Judging day shines a light on the wealth of excellent work going on in the industry and there is truly no better place to see it than spread out in front of a group of in-house and agency communicators as they discuss it. Everything from public affairs to digital-led campaigns is examined, investigated and looked at from more angles than a dodecahedron. Every aspect of a campaign is deconstructed, uncovering depth to clever campaigns, or perhaps, for the unlucky few, highlighting the lack of it.

 It is not uncommon for judges to disagree. We ask our judges to do their homework and they come armed with their favourites already in mind, but this often changes once they discuss them with other professionals. Someone might be an expert in a particular area, like finance or charity work, and their unique insight can change the way the room sees something.
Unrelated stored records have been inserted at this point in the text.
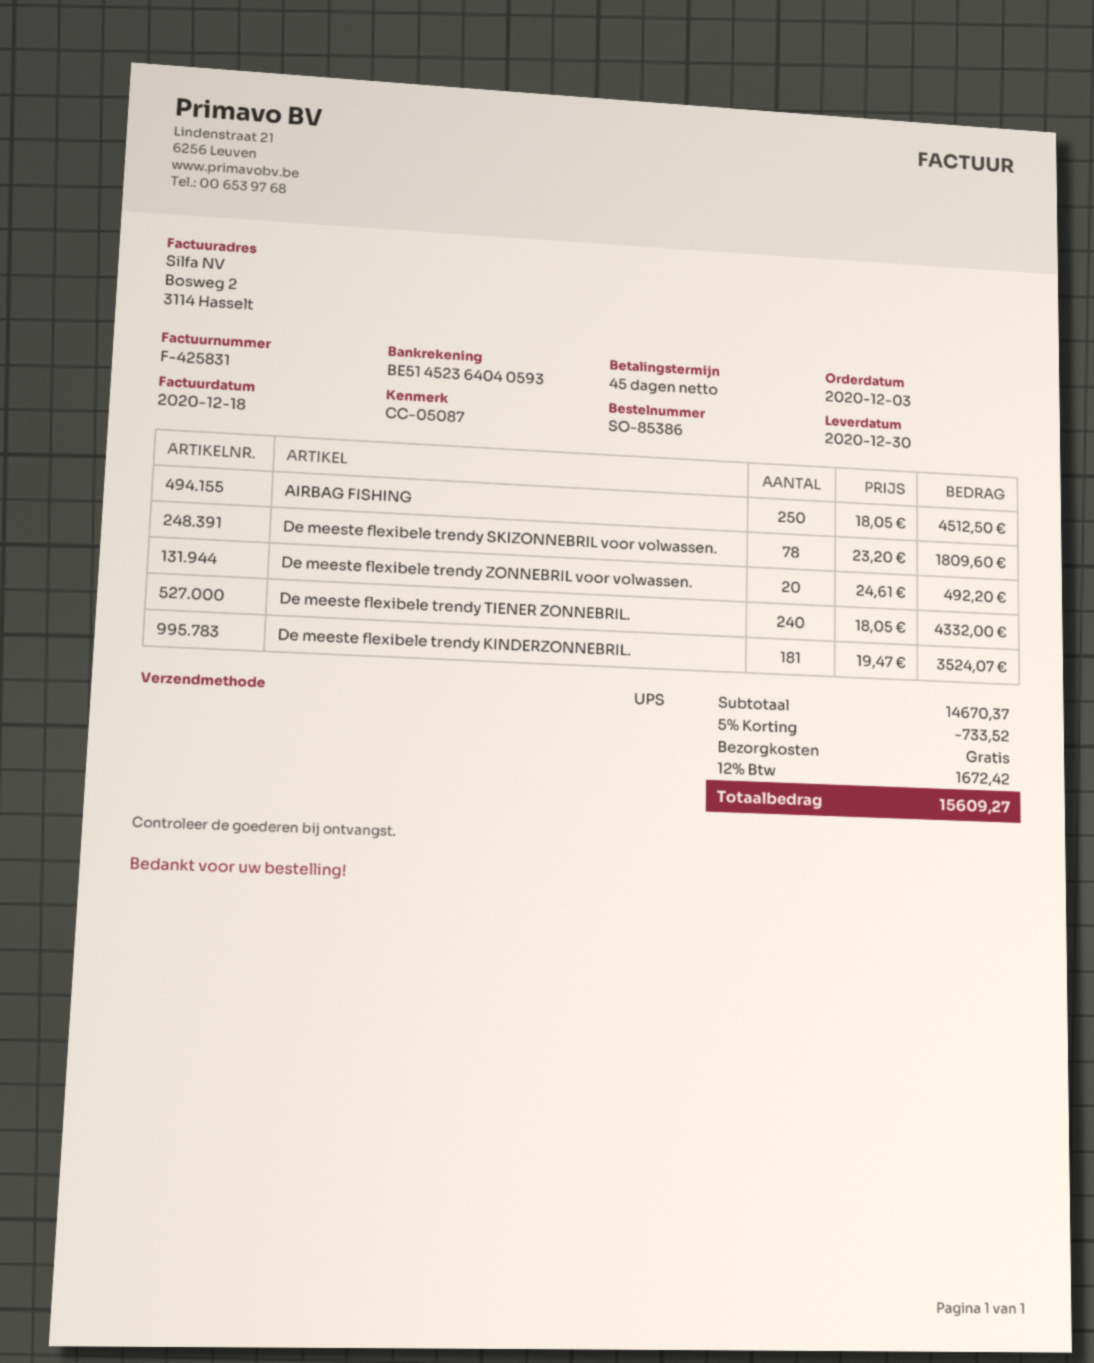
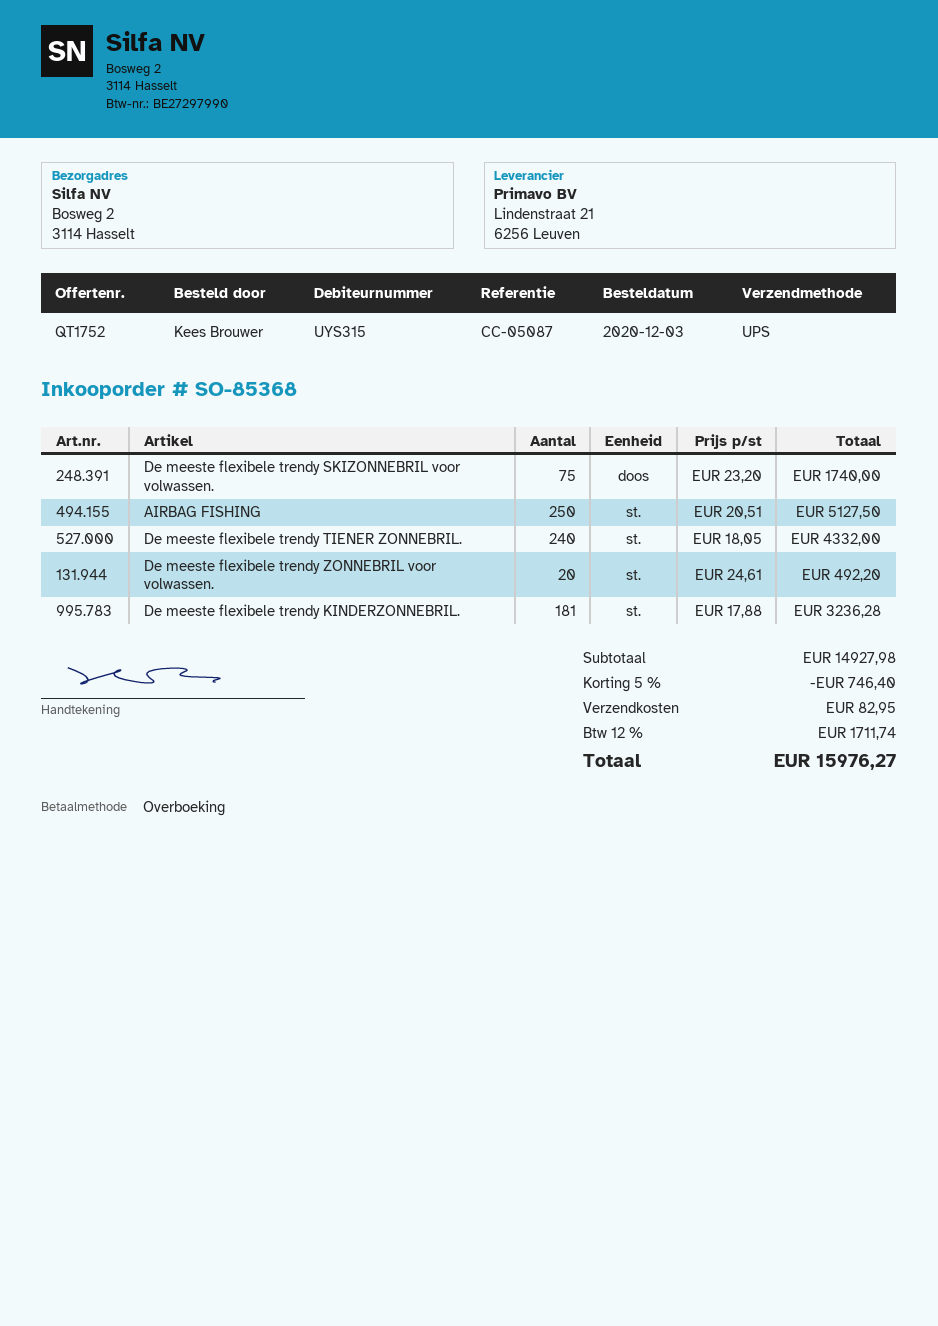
order number: SO-85386 -> SO-85368
AIRBAG FISHING: 250 x 18.05 = 4512.50 -> 250 x 20.51 = 5127.50
De meeste flexibele trendy SKIZONNEBRIL voor volwassen.: 78 x 23.20 = 1809.60 -> 75 x 23.20 = 1740.00
De meeste flexibele trendy KINDERZONNEBRIL.: 181 x 19.47 = 3524.07 -> 181 x 17.88 = 3236.28
subtotal: 14670.37 -> 14927.98
discount: 5% = 733.52 -> 5% = 746.40
shipping: 0.00 -> 82.95
tax: 12% = 1672.42 -> 12% = 1711.74
total: 15609.27 -> 15976.27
 A campaign which succeeds in one room may falter in another, simply because of the people who see it and their priorities. In the room I oversaw, we had one judge who prioritised creativity and another who zeroed in on results. Those that had both did particularly well, but where results sometimes lacked, creativity blossomed, and vice versa.

 And there is another lesson in that: there is an art to writing award submissions. Too often, the results are either buried in an overlong entry or, worse, completely non-existent and no matter how good the actual campaign may be, if the entrant fails to get this across to the judges in 600 words, how can they possibly know?

 But, for me, the volume of differing viewpoints is why I love judging day. It demonstrates the sheer complexity within the communications industry, which allows for such diversity of opinion. The world of communications is not monolithic. You can communicate for one sector and never understand the challenges of another. But judging day opens a window.